Hasan başkanı çok severim, düşünceli ve hassas biri olduğuna ben şahidim. Muhtemelen esnaf ziyaretinin basına kapalı olması o an toplantıda talep edildi. Peki Erdoğan Atabek, basına karşı oldukça iddialı sözler kullanırken sahada basını bir şeylere şahit kılmamak adına alınan bir karar gibi kamuya açık yeri nasıl basına kapalı tutarsınız?
Basından ve ilçe halkından neyi saklamaktı amaç? Bugüne kadar AK Parti, ilçeye geldiğinde bir basın eksik olsa “Neden yoktunuz? Neredeydiniz?” diye dönüş alırdık. Bir gelinirdi, yanlarında en az 10 kişi, bir o kadar sayı da esnaf gezilirdi. Basına kalabalık ve kahkaha dolu pozlar verilirdi.
Ne değişti de basının esnaf ziyaretine eşlik etmemesi istenir oldu? Erdoğan Atabek, toplantıda “Sahadayız, tepki yok” derken mi doğru değildi yoksa esnafın vereceği olası tepki mi doğru olmayacaktı?
“Biz size esnaf ziyaretini servis ederiz” denilerek basın gönderildikten sonra atılan haberde kullanılan “Tevazu, samimiyet ve gayretle” başlığına basın da şahit olmak isterdi. Ve bu tevazu, samimiyet ve gayreti siz değerli AK Partili okurlara ve ilçe halkına video olarak sunmak isterdik.

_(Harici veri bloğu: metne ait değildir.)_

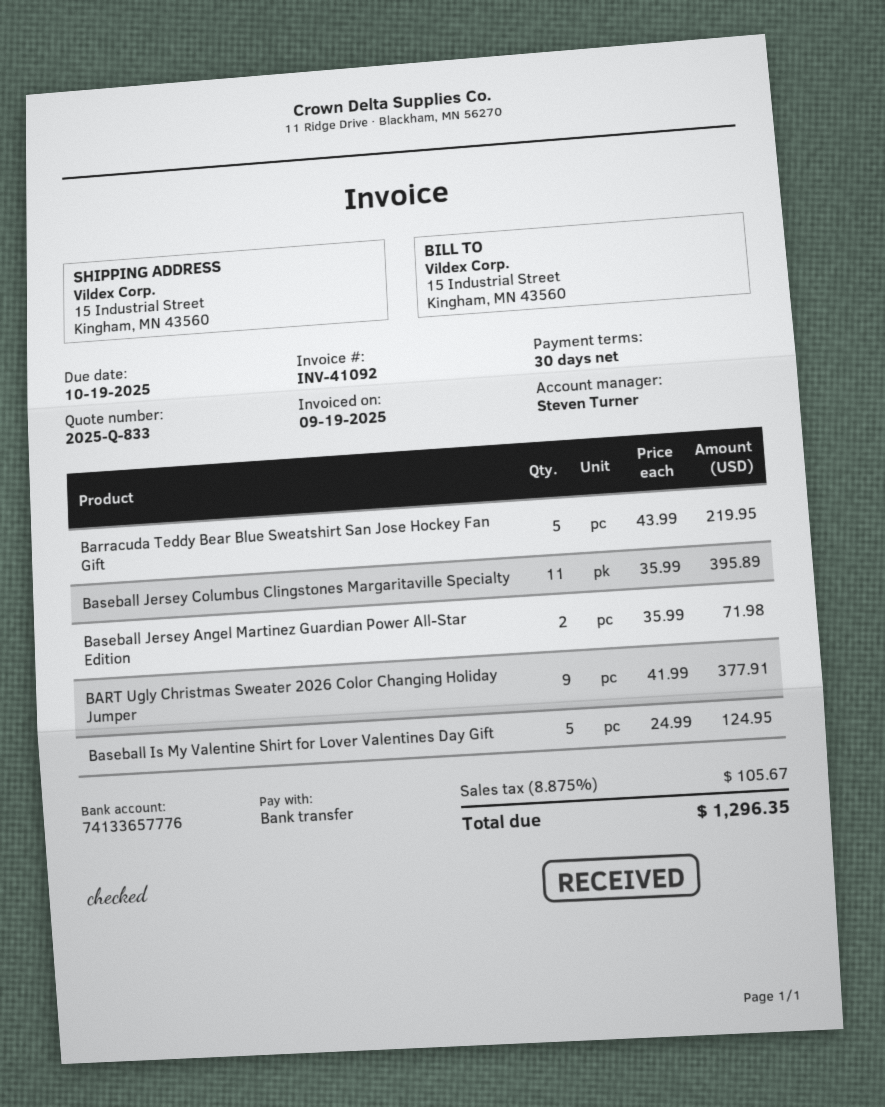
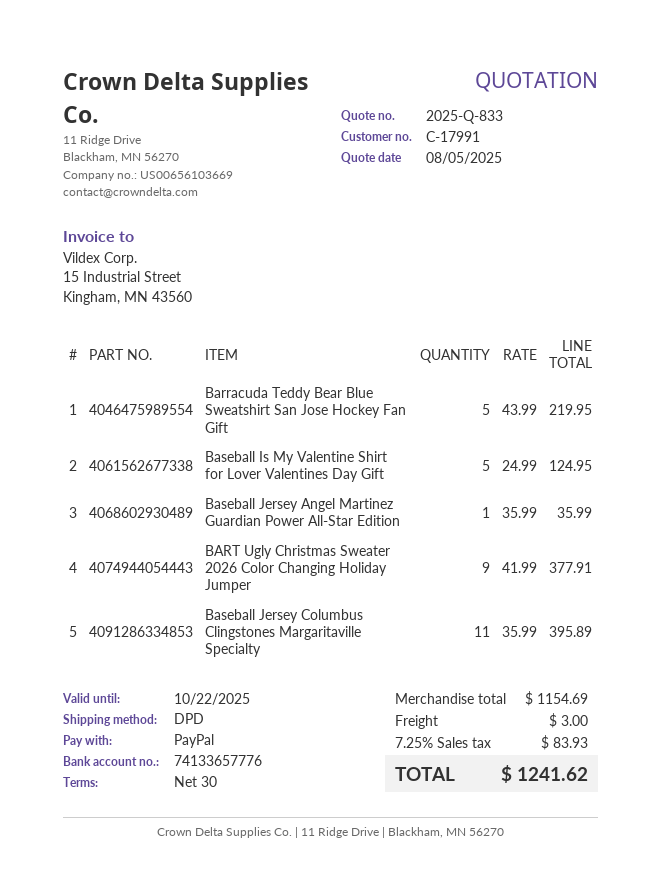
payment method: bank transfer -> PayPal
Baseball Jersey Angel Martinez Guardian Power All-Star Edition: 2 x 35.99 = 71.98 -> 1 x 35.99 = 35.99
shipping: none -> 3.00
tax: 8.875% = 105.67 -> 7.25% = 83.93
total: 1296.35 -> 1241.62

Görevimizi yapamadığımız için AK Partili okurlarımız kusurumuza bakmasın. Nasıl ki Erdoğan Atabek’in tam konuşmasını verdiysek esnaf ziyaretini de vermek isterdik. Artık kahvehanede eşiniz dostunuz ne anlatırsa ona inanmak durumundasınız. Nereden nereye diyelim… Size gösterilmek isteneni yayınlamaya devam edeceğiz, takipte kalınız…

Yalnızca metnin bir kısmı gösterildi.